• _Dataset_:
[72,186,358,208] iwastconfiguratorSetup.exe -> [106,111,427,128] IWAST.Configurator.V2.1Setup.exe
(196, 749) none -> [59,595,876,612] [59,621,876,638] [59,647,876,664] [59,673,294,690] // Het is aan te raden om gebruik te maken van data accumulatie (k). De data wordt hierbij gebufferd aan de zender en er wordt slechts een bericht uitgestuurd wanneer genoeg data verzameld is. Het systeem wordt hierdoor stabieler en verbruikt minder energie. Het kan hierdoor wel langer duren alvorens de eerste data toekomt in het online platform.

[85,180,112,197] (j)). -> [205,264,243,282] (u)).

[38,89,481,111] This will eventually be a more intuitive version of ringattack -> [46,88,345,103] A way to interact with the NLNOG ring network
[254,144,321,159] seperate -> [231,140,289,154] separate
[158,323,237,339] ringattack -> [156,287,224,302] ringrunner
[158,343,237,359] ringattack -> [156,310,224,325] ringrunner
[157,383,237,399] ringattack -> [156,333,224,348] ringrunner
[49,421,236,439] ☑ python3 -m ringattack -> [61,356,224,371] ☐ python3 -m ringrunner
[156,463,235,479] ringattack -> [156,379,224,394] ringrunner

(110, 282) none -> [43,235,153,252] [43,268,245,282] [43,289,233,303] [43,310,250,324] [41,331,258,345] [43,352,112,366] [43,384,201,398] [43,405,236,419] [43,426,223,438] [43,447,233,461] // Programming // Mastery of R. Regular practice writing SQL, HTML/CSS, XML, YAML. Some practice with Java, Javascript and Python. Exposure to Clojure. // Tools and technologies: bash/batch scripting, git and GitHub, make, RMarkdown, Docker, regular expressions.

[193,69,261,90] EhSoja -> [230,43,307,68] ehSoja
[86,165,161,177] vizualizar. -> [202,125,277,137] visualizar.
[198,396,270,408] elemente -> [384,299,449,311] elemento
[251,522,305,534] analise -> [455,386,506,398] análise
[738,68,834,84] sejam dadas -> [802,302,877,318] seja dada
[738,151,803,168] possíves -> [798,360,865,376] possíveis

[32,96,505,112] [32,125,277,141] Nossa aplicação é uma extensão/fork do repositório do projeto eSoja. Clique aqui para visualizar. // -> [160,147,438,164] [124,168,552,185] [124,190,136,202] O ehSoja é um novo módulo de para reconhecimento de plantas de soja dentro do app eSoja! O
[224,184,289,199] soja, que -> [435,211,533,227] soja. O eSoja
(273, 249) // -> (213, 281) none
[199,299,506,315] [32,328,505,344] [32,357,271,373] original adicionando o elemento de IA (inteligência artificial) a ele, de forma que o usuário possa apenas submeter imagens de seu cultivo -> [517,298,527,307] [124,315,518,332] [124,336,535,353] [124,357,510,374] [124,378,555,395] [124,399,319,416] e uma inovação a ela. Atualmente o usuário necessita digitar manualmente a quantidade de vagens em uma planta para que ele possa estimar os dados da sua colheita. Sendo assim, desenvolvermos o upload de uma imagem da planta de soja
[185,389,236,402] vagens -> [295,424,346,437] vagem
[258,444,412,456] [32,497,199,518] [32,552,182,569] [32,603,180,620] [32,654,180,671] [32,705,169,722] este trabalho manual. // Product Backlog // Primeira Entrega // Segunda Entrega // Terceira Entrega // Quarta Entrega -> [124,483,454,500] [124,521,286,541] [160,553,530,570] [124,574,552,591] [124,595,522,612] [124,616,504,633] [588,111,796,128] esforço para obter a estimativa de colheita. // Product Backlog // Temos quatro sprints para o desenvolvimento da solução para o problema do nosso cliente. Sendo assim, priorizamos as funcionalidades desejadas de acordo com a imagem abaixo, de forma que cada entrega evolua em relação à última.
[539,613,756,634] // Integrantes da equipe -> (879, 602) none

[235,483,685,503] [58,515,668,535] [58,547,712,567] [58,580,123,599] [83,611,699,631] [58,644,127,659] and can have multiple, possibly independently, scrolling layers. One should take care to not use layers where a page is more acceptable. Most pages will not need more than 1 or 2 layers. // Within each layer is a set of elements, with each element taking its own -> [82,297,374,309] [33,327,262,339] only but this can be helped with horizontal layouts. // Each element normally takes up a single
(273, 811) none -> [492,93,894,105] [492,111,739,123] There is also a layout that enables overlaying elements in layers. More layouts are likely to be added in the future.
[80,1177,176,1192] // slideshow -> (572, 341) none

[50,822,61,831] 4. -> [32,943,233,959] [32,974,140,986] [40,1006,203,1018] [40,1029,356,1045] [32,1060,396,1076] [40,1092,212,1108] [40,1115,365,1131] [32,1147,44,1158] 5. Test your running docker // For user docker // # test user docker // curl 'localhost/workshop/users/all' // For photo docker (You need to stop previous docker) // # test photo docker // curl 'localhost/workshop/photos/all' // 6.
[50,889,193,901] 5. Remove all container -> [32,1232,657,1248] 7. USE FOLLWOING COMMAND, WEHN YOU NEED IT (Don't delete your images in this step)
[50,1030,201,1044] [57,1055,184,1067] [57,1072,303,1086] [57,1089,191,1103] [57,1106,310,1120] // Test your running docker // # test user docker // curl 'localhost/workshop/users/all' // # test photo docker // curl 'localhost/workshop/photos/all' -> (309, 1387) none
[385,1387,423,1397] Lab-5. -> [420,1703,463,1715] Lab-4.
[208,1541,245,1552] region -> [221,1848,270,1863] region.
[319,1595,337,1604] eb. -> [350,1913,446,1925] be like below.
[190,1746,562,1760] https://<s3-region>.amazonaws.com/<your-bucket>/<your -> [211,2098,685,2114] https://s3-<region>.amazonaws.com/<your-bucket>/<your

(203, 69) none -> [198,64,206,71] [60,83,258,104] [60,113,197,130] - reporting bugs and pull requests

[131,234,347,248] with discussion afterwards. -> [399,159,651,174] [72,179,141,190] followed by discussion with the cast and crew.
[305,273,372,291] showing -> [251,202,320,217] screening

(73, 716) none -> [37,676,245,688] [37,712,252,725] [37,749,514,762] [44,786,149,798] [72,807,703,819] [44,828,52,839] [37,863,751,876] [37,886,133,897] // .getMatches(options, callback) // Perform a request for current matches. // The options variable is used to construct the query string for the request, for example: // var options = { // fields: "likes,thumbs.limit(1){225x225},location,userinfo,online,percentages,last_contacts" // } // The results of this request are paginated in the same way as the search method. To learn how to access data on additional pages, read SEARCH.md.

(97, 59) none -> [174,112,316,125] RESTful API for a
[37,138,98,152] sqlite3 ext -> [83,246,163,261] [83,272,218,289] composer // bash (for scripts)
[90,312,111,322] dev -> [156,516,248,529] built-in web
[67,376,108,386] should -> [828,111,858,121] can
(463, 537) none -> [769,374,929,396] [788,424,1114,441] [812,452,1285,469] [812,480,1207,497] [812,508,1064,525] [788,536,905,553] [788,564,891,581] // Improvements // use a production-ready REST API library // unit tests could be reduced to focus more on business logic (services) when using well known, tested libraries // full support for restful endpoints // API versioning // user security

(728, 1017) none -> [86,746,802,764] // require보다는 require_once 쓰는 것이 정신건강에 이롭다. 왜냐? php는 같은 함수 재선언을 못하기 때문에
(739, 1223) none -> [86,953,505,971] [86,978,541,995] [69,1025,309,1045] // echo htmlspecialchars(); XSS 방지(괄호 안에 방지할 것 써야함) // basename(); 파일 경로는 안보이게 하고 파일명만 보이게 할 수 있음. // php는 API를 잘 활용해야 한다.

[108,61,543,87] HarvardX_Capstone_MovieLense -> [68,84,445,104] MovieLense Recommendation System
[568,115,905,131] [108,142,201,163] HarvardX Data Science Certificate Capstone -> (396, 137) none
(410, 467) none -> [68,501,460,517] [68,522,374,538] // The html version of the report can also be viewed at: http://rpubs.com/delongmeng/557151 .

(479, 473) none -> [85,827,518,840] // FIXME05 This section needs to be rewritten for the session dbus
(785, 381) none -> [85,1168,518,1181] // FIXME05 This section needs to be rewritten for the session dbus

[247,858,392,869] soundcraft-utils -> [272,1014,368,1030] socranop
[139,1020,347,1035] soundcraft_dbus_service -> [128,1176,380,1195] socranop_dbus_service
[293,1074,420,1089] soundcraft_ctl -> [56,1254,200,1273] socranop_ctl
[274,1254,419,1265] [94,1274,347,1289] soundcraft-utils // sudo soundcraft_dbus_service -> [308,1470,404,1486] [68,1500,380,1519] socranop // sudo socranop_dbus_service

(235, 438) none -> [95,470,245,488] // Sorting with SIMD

• _Assignment_: Everything from the line with "[274,1254,419,1265] [94,1274,347,1289] soundcraft-utils" through the final line of the entries above must be duplicated exactly; both ends belong, and no other line does.

• _Task solution_:
[274,1254,419,1265] [94,1274,347,1289] soundcraft-utils // sudo soundcraft_dbus_service -> [308,1470,404,1486] [68,1500,380,1519] socranop // sudo socranop_dbus_service

(235, 438) none -> [95,470,245,488] // Sorting with SIMD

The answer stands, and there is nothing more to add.